O tucano deixou o regimento da Polícia Montada, em Curitiba, onde estava preso, na madrugada deste sábado, 15.

De acordo com Gilmar, os fundamentos para as prisões dos investigados são “idênticos”. A investigação em que os 15 foram presos apura suposto esquema de propinas em contratos de manutenção de estradas rurais.

Além de Richa e da mulher, o ministro mandou soltar o irmão do ex-governador, José Richa Filho (Pepe Richa), o ex-chefe de gabinete Deonílson Roldo, os assessores do tucano Ezequias Moreira Rodrigues e Luiz Abi e o empresário Joel Malucelli.

Gilmar destacou que os fatos que levaram os investigados à prisão ocorreram entre 2010 e 2013, “longínquos cinco anos da data da expedição da ordem de prisão”. “A ausência de fatos recentes evidencia que o risco de que o requerente e os demais investigados possam atrapalhar as investigações é meramente retórico, genérico e conjectural.”

Na avaliação do ministro, há indicativos de que a prisão “tem fundo político”, uma vez que Richa concorre a uma vaga no Senado pelo Paraná nas eleições de outubro. “Sua prisão às vésperas da eleição, por investigação preliminar e destituída de qualquer fundamento, impacta substancialmente o resultado do pleito e influencia a opinião pública”, escreveu.
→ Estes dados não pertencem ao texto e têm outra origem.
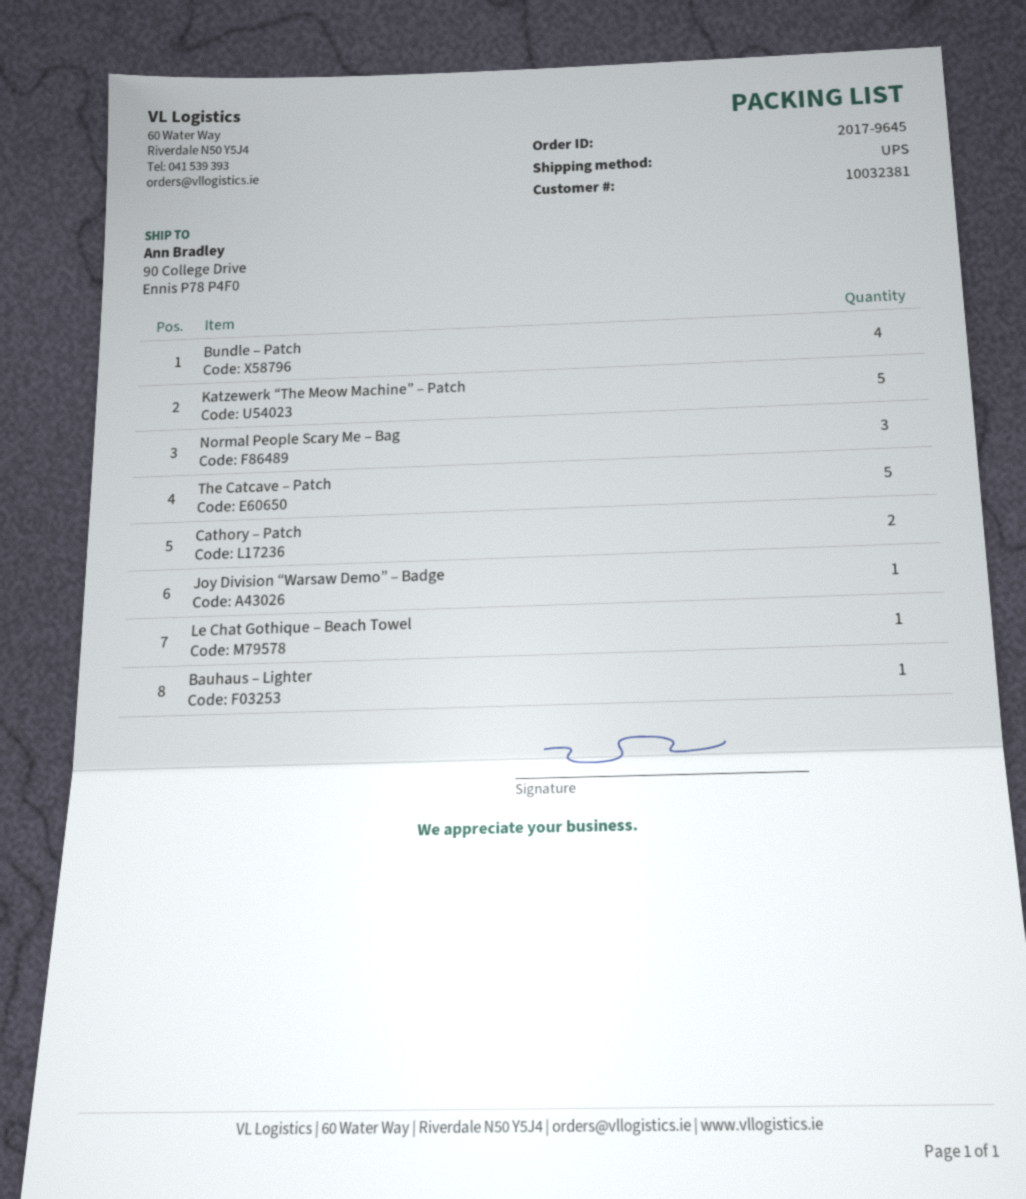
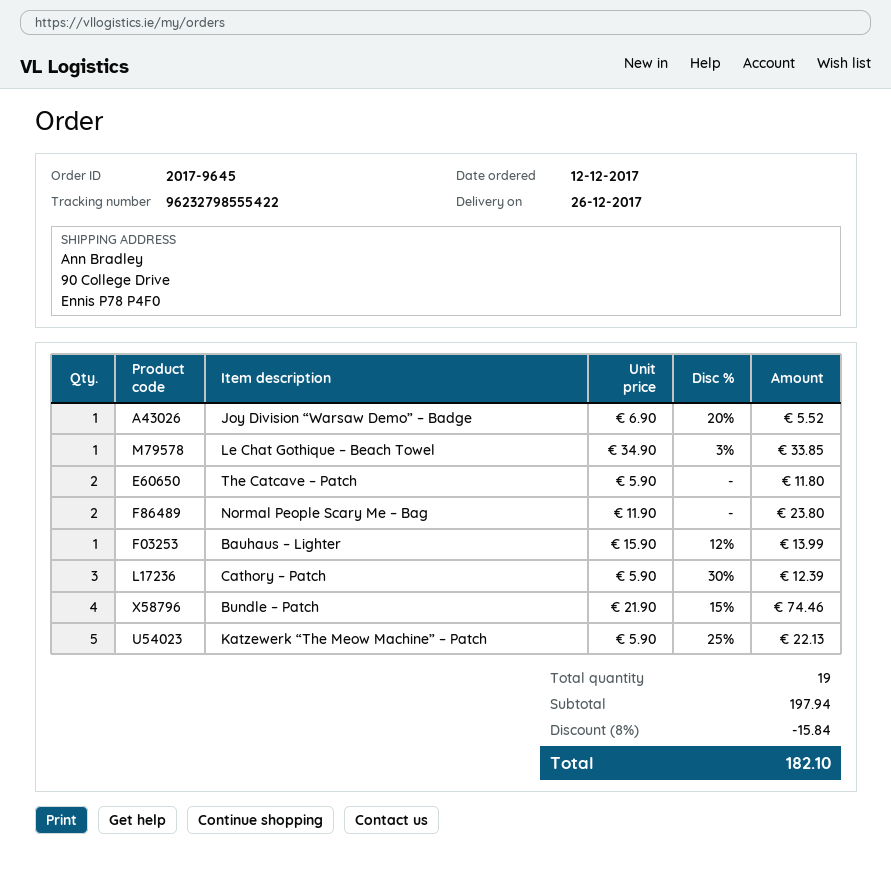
Normal People Scary Me – Bag: 3 -> 2
The Catcave – Patch: 5 -> 2
Cathory – Patch: 2 -> 3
O ministro entendeu ainda que faltou prudência aos agentes públicos envolvidos ao decretarem a prisão “de um candidato em virtude de fatos antigos e sem a devida justificação da medida”.

“Abre-se uma porta perigosa e caminha-se por uma trilha tortuosa quando se permite a prisão arbitrária de pessoas sem a observância das normas legais e a indicação de fundamentos concretos que possibilitem o exercício do direito ao devido processo legal, contraditório e ampla defesa, com todos os meios e recursos disponíveis.”

Pouco antes da determinação de Gilmar, o juiz Fernando Bardello Silva Fischer, da 13.ª Vara Criminal de Curitiba, havia decretado a prisão preventiva do ex-governador e de outros alvos da Radiopatrulha.

A defesa de Richa alegava ao STF que a prisão temporária imposta ao ex-governador é, na verdade, uma condução coercitiva. Segundo os advogados, houve “flagrante constrangimento ilegal”. “Requer-se que seja determinado o imediato relaxamento da prisão temporária, tendo em vista consistir em verdadeira condução coercitiva”, pediram os defensores.

Richa foi detido na Operação Radiopatrulha, do Grupo de Atuação Especial de Combate ao Crime Organizado (Gaeco), braço do Ministério Público do Paraná. O ex-governador também foi alvo da Lava Jato, que fez buscas em sua residência no mesmo dia da prisão. A força-tarefa suspeita de ligação do tucano com propinas da Odebrecht, que teria sido favorecida em contrato da PR-323, no interior do Paraná.

A Radiopatrulha apura supostos desvios no Programa Patrulha do Campo, para manutenção de estradas rurais entre 2012 e 2014. Há indícios de direcionamento de licitação para beneficiar empresários e pagamento de propina a agentes públicos, além de lavagem de dinheiro e obstrução da Justiça.